HOW DO THE CHANGES BROUGHT BY THE NEW COMMISH translate to the product on the field? Immediately and permanently. The divisional setup created problems. Each team will play a nine-game conference schedule. You play the five teams in your division—that's a no-brainer. But the cross-divisional matchups were tougher to iron out. Because every Pac-12 school recruits heavily in the Los Angeles basin, games against USC at the Coliseum and UCLA at the Rose Bowl are at a premium.
Playing in-state rivals USC and UCLA every other year was not enough, protested Stanford and Cal. So an exception was carved out, at the expense of the Northwest schools. Unlike the other four teams in their division, the Bears and the Cardinal will play the Trojans and the Bruins every year, guaranteeing them an annual trip to L.A. That special treatment ensures that the Ducks, Beavers, Huskies and Cougars will only make two trips to recruiting-rich Los Angeles every four years. Meanwhile as divisionmates with USC and UCLA, newcomers Colorado and Utah will get an annual game in either the Coliseum or the Rose Bowl. This imbalance has some at the Northwest schools grumbling.
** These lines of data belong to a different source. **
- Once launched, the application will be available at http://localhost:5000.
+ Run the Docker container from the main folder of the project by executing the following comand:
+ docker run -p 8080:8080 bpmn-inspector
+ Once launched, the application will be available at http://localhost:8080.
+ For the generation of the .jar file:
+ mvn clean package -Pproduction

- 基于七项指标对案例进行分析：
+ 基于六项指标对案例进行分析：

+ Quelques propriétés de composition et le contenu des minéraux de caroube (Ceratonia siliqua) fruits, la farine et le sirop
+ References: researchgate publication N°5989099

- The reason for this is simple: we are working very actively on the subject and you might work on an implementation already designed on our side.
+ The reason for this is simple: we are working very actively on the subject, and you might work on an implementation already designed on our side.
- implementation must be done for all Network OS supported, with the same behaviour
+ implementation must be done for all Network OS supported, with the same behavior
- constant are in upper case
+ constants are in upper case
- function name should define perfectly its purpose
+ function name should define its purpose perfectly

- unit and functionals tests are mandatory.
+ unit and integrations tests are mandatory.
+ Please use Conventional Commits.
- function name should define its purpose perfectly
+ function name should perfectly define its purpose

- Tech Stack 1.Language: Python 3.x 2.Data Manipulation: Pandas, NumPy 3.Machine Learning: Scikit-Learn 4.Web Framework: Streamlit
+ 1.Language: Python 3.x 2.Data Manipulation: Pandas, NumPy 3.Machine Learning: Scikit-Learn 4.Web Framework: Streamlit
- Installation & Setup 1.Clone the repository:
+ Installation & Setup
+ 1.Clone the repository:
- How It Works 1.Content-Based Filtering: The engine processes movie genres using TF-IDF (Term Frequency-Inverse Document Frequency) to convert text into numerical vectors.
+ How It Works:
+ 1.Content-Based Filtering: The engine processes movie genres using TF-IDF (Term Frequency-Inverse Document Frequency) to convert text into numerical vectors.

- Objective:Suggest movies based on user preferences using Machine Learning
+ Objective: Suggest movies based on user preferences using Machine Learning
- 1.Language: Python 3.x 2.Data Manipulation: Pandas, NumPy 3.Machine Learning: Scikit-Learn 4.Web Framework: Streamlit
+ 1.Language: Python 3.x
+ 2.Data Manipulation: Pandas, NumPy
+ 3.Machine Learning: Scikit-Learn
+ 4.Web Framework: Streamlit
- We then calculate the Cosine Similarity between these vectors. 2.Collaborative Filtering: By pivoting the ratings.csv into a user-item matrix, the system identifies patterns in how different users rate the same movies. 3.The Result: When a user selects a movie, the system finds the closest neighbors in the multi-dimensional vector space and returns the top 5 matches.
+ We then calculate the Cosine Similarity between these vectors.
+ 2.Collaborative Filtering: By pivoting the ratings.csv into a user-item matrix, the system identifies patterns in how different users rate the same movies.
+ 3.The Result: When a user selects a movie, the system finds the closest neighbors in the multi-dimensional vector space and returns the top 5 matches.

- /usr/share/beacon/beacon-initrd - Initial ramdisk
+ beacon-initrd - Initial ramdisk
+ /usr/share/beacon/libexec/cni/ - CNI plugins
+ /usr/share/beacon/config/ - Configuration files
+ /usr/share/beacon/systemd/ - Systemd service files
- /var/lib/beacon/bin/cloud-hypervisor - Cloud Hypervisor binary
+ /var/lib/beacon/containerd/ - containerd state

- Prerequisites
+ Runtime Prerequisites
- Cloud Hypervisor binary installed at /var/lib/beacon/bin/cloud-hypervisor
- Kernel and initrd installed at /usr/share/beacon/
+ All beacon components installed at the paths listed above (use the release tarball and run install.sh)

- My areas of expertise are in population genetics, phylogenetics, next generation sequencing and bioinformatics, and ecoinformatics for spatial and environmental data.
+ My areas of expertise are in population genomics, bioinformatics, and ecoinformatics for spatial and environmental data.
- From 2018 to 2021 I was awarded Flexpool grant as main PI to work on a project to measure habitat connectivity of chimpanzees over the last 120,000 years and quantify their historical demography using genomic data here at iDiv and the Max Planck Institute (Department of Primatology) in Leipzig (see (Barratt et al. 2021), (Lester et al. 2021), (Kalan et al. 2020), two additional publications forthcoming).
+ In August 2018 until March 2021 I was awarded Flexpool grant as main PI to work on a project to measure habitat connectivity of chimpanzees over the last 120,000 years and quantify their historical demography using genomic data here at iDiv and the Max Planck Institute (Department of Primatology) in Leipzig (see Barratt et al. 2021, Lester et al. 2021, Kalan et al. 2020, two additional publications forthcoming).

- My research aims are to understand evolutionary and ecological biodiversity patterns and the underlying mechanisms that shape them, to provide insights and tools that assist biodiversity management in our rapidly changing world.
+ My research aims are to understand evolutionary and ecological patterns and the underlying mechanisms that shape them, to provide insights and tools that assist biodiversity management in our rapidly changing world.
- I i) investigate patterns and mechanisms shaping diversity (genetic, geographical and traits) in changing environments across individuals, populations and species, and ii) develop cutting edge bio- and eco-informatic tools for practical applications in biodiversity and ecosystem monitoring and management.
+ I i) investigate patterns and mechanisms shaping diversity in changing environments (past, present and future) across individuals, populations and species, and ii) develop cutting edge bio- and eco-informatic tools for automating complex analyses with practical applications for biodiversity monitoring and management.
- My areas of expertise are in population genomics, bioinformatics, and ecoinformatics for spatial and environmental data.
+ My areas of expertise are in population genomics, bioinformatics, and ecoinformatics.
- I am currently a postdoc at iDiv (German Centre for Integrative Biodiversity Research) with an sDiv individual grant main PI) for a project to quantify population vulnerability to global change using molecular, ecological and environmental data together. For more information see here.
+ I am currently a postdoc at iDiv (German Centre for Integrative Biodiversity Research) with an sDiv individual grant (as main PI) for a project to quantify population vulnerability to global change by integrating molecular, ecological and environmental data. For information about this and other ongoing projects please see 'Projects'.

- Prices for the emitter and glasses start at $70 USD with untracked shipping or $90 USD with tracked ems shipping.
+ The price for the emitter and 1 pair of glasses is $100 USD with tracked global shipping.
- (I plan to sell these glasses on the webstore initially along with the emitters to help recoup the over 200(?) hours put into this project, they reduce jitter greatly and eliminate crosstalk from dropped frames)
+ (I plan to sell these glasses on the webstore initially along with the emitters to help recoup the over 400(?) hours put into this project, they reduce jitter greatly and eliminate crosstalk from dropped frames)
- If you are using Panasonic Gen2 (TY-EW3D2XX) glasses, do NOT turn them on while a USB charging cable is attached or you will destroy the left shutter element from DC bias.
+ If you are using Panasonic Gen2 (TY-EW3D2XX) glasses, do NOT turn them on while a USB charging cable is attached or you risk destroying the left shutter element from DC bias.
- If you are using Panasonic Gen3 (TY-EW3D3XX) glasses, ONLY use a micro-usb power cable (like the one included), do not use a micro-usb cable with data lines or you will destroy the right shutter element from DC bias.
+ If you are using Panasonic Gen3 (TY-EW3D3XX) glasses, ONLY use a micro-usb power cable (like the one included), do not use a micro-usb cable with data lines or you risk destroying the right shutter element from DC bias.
Scott also had to navigate how to divvy up the TV windfall. Under the old system part of the pot was distributed among all schools. The rest was disbursed based on how many times each school appeared on TV. This resulted in the L.A. teams always getting a bigger slice of the pie. Under the new TV deal members will share equally in television revenues after agreed-upon phase-ins for Utah and Colorado.
The L.A.-based teams remain the marquee programs even as the balance of power in the conference has swung. USC is on probation; UCLA would have to improve to be mediocre. Meanwhile Arizona and Arizona State may be poised to break out, and much of the good news in the Pac-12 comes from up north. Oregon has 15 starters returning to a team that came within a field goal of the national title; powerful Stanford will be led by Heisman front-runner Andrew Luck; Washington is surging; Oregon State is always dangerous under canny coach Mike Riley.
All told, the arrows are pointing in the right direction for the Pac-12, whose leadership, finally, is as dynamic and creative as the product it puts on the field.